-- What needs to be done --
Beginning with the line that contains "Arc’teryx Mantis 16", transcribe every line down to the end of the entries, exactly, and no other lines.

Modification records
========================================================================

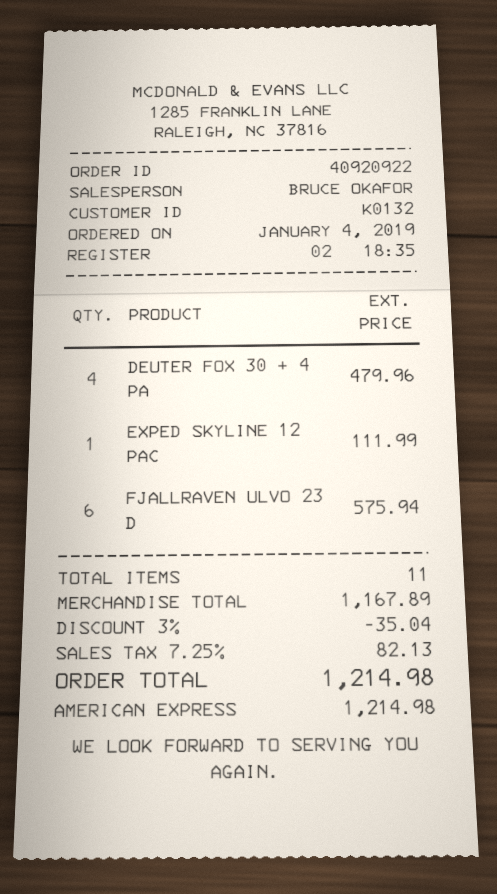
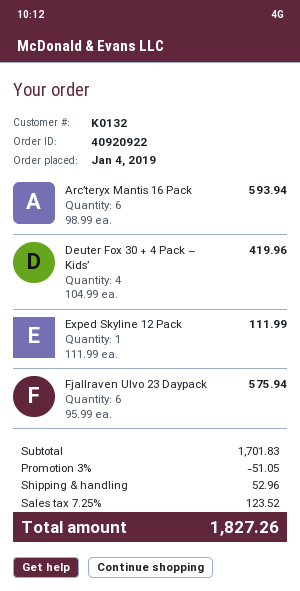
DEUTER FOX 30 + 4 PA: 4 for 479.96 -> 4 for 419.96
Arc’teryx Mantis 16 Pack: none -> 6 for 593.94
subtotal: 1167.89 -> 1701.83
discount: 3% = 35.04 -> 3% = 51.05
shipping: none -> 52.96
tax: 7.25% = 82.13 -> 7.25% = 123.52
total: 1214.98 -> 1827.26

========================================================================

-- Answer for this exercise --
Arc’teryx Mantis 16 Pack: none -> 6 for 593.94
subtotal: 1167.89 -> 1701.83
discount: 3% = 35.04 -> 3% = 51.05
shipping: none -> 52.96
tax: 7.25% = 82.13 -> 7.25% = 123.52
total: 1214.98 -> 1827.26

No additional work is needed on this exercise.